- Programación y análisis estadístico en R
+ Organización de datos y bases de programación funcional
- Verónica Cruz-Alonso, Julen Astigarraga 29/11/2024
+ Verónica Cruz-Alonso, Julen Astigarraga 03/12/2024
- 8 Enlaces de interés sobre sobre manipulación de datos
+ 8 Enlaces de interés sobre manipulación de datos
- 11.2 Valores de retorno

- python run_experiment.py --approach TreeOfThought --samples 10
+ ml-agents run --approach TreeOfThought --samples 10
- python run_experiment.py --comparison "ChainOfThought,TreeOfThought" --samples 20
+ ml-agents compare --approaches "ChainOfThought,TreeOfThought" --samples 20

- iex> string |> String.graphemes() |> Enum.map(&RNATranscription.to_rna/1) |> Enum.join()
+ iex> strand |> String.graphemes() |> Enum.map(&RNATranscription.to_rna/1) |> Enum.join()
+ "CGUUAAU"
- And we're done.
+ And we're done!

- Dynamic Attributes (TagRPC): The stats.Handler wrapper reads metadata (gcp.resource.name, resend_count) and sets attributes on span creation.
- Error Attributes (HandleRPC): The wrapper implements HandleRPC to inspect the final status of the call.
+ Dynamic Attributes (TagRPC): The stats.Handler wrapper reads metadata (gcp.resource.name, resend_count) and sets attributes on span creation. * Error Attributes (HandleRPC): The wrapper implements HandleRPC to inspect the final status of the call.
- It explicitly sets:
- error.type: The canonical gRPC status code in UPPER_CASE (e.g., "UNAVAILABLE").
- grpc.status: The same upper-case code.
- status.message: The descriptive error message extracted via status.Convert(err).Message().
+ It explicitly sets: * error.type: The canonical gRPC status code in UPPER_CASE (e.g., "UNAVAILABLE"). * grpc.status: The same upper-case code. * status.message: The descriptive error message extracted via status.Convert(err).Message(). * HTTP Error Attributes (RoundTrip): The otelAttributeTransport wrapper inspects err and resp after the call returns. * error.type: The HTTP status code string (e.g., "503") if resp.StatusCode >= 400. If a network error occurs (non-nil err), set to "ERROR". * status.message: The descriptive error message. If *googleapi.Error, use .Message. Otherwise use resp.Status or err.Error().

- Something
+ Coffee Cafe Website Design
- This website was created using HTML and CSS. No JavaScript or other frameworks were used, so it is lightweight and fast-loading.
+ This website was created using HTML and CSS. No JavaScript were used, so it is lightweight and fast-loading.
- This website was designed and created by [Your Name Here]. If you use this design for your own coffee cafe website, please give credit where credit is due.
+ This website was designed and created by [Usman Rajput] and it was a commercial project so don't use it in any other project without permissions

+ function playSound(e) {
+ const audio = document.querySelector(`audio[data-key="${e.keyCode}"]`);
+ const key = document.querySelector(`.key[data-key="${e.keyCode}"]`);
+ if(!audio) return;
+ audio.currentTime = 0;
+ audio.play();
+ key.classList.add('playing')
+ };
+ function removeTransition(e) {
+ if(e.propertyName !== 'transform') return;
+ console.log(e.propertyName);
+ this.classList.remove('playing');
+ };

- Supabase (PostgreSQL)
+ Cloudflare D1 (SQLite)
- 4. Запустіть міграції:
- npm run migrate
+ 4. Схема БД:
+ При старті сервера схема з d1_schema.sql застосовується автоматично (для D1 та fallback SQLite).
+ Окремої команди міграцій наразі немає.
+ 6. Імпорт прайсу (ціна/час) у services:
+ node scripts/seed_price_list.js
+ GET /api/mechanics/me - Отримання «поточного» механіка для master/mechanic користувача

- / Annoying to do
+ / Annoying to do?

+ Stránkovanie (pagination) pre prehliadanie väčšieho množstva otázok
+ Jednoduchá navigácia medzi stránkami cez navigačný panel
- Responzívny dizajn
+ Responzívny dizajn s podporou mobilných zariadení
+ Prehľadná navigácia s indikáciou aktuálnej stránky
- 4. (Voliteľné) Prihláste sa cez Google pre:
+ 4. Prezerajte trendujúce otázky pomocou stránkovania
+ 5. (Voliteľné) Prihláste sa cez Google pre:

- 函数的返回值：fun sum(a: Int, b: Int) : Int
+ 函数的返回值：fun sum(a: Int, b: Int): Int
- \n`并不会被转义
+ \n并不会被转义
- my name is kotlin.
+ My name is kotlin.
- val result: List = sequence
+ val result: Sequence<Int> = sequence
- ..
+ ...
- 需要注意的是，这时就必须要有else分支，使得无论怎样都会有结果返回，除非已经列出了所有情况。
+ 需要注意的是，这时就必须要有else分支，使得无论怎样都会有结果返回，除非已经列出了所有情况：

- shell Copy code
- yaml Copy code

^^^^^^^^

**Task to carry out**
Look through the data above for the string "Enum" and copy every line where it appears.

**Answer box**
- iex> string |> String.graphemes() |> Enum.map(&RNATranscription.to_rna/1) |> Enum.join()
+ iex> strand |> String.graphemes() |> Enum.map(&RNATranscription.to_rna/1) |> Enum.join()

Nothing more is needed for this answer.